Scientists have discovered a malaria transmission-blocking microbe, making an important stride in the fight against the disease.
Malaria kills around 400,000 people each year and imposes a huge burden on Africa. The World Health Organisation (WHO) recently stressed the need to continue the efforts against malaria, despite the necessary focus on COVID-19, and said deaths from malaria could rise significantly across sub-Saharan Africa this year if work to prevent the disease is disrupted by the coronavirus outbreak.
This study – led by researchers at the International Centre of Insect Physiology and Ecology (icipe) in Kenya and the University of Glasgow, and published today in Nature Communications – presents what scientists hope could one day be a natural method of malaria control, through the discovery of a new microbe in wild populations of Anopheles mosquitoes in Kenya, which they call Microsporidia MB.
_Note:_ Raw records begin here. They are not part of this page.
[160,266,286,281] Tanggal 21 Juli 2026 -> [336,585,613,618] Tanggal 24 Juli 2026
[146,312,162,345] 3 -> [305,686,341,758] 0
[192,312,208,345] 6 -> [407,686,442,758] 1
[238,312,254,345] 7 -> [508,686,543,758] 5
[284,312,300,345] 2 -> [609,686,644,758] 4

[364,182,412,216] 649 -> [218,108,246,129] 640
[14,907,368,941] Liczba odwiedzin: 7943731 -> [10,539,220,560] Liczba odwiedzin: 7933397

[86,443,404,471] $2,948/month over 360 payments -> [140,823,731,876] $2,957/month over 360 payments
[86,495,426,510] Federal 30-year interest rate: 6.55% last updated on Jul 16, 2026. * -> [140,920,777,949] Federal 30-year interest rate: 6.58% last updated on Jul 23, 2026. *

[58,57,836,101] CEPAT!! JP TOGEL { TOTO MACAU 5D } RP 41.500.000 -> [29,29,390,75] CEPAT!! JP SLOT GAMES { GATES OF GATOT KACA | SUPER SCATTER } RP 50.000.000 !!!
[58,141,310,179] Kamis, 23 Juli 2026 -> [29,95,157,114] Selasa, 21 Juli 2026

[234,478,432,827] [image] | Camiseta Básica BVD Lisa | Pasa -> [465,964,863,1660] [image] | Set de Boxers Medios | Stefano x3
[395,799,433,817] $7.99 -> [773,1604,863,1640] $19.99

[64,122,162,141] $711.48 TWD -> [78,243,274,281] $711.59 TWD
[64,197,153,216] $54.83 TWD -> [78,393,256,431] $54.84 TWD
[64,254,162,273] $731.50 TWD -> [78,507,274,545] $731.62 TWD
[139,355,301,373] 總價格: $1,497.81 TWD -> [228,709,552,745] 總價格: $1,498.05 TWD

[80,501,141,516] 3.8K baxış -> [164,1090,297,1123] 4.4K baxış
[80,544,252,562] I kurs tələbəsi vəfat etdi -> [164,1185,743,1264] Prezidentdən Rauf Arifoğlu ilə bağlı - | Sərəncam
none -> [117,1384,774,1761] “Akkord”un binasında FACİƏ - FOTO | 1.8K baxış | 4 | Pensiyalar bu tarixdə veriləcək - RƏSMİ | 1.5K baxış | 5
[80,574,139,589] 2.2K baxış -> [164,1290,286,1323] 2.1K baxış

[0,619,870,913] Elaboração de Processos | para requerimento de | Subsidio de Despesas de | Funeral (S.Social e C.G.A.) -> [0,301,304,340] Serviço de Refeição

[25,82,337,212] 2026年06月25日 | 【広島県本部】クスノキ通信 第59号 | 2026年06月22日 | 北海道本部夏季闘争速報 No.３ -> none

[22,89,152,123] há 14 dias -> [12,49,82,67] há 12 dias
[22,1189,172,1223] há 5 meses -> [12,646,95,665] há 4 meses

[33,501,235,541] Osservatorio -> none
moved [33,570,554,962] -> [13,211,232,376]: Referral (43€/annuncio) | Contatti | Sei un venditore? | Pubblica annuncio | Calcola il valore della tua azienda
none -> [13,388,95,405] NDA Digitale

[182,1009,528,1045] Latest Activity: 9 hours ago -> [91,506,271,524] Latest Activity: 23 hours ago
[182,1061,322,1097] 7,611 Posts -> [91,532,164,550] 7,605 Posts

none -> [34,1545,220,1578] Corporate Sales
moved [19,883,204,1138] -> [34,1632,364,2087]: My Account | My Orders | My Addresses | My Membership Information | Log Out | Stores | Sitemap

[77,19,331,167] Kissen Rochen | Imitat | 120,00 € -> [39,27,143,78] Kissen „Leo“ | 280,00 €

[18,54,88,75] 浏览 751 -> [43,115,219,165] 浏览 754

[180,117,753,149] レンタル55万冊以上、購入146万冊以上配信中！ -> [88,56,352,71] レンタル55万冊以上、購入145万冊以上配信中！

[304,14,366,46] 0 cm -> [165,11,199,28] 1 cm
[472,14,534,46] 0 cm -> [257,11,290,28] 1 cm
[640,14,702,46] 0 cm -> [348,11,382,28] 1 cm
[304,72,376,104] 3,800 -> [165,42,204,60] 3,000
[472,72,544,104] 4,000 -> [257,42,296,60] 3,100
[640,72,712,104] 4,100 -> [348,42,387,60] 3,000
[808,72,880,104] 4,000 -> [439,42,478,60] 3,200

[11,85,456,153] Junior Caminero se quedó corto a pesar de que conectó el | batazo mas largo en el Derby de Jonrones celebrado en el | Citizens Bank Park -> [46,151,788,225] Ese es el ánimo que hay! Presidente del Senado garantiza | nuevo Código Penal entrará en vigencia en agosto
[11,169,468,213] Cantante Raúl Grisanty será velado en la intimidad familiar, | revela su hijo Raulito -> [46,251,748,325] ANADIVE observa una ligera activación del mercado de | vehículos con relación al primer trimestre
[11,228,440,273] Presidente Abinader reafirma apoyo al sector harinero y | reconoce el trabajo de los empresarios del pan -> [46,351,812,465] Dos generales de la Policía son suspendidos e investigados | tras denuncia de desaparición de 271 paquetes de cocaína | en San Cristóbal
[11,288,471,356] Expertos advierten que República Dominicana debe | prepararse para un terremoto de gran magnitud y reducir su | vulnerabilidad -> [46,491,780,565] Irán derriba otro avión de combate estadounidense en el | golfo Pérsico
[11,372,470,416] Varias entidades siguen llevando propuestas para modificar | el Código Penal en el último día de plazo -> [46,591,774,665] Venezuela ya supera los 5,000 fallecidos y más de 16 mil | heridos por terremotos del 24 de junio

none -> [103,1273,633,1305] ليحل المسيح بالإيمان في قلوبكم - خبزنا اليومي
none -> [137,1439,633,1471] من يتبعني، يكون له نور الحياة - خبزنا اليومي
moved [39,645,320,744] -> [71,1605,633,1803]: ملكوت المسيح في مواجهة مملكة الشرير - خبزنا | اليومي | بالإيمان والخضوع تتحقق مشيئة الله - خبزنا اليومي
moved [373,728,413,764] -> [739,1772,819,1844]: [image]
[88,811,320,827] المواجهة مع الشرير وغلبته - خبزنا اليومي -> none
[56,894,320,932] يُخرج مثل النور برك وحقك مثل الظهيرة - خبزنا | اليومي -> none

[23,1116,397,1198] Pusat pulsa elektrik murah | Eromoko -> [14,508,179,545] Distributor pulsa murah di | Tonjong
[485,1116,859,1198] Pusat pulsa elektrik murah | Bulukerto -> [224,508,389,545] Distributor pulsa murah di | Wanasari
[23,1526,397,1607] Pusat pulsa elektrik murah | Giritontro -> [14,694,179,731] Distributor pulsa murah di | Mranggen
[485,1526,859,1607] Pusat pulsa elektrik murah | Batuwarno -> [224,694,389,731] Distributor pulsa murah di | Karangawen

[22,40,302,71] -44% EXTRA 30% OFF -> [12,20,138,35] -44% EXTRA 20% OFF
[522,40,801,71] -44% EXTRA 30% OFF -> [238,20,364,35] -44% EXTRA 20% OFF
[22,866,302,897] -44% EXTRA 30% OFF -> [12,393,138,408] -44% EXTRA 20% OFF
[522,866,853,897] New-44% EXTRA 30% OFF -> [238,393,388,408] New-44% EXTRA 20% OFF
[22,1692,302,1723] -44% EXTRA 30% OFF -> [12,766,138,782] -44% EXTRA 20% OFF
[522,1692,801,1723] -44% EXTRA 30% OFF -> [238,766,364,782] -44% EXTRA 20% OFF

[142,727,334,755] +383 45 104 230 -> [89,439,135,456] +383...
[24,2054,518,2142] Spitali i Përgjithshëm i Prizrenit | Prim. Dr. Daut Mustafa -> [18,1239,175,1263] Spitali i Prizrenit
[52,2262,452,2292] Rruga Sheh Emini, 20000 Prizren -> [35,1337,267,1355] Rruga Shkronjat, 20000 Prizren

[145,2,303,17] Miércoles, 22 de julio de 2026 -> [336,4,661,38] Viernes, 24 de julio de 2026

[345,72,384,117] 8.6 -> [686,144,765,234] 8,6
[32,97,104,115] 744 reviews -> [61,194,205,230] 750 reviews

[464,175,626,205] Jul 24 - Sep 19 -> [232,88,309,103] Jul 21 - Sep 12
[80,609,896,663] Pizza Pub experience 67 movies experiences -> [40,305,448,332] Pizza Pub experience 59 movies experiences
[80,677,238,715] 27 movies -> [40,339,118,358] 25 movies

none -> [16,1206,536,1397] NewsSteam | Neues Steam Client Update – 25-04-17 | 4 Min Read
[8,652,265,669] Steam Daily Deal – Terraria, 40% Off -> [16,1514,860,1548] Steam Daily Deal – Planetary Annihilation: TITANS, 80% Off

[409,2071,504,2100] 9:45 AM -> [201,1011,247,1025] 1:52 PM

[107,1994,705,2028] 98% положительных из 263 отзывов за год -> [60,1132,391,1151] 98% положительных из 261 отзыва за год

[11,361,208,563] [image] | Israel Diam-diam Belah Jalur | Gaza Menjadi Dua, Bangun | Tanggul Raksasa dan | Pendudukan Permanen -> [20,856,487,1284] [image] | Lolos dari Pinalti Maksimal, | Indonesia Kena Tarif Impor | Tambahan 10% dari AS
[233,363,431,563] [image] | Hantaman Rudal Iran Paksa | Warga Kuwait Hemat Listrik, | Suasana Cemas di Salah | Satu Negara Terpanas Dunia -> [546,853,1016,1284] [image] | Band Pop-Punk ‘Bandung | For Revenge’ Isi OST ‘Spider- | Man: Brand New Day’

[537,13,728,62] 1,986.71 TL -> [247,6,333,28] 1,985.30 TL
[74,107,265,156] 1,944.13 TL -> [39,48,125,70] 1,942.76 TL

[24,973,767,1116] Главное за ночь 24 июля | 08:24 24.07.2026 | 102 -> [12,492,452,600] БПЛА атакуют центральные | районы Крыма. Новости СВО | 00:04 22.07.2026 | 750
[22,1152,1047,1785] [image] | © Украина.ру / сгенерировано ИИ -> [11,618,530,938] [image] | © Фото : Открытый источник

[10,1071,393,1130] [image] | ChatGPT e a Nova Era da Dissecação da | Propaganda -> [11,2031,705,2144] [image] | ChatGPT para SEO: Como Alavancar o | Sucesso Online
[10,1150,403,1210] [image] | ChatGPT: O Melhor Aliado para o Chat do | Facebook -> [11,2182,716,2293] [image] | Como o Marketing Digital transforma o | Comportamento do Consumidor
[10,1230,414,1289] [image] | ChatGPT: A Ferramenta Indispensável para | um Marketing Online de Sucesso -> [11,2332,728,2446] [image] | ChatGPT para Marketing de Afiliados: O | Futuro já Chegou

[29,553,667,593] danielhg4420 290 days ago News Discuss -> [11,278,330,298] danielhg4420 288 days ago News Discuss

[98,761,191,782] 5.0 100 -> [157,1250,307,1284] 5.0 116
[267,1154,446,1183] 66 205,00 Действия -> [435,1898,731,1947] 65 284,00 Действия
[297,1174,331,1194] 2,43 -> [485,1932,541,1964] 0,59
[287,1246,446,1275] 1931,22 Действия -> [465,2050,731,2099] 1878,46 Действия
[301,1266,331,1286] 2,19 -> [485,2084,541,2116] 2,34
Until now, there have been very few known examples of microbes that affect malaria transmission mosquitoes.
By studying malaria mosquitoes in their natural environments, mainly at icipe’s Thomas Odhiambo Campus in Mbita on the shores of Lake Victoria in Kenya, the researchers found that mosquitos carrying Microsporidia MB did not harbour malaria parasites in nature, or in experimental infections in the lab.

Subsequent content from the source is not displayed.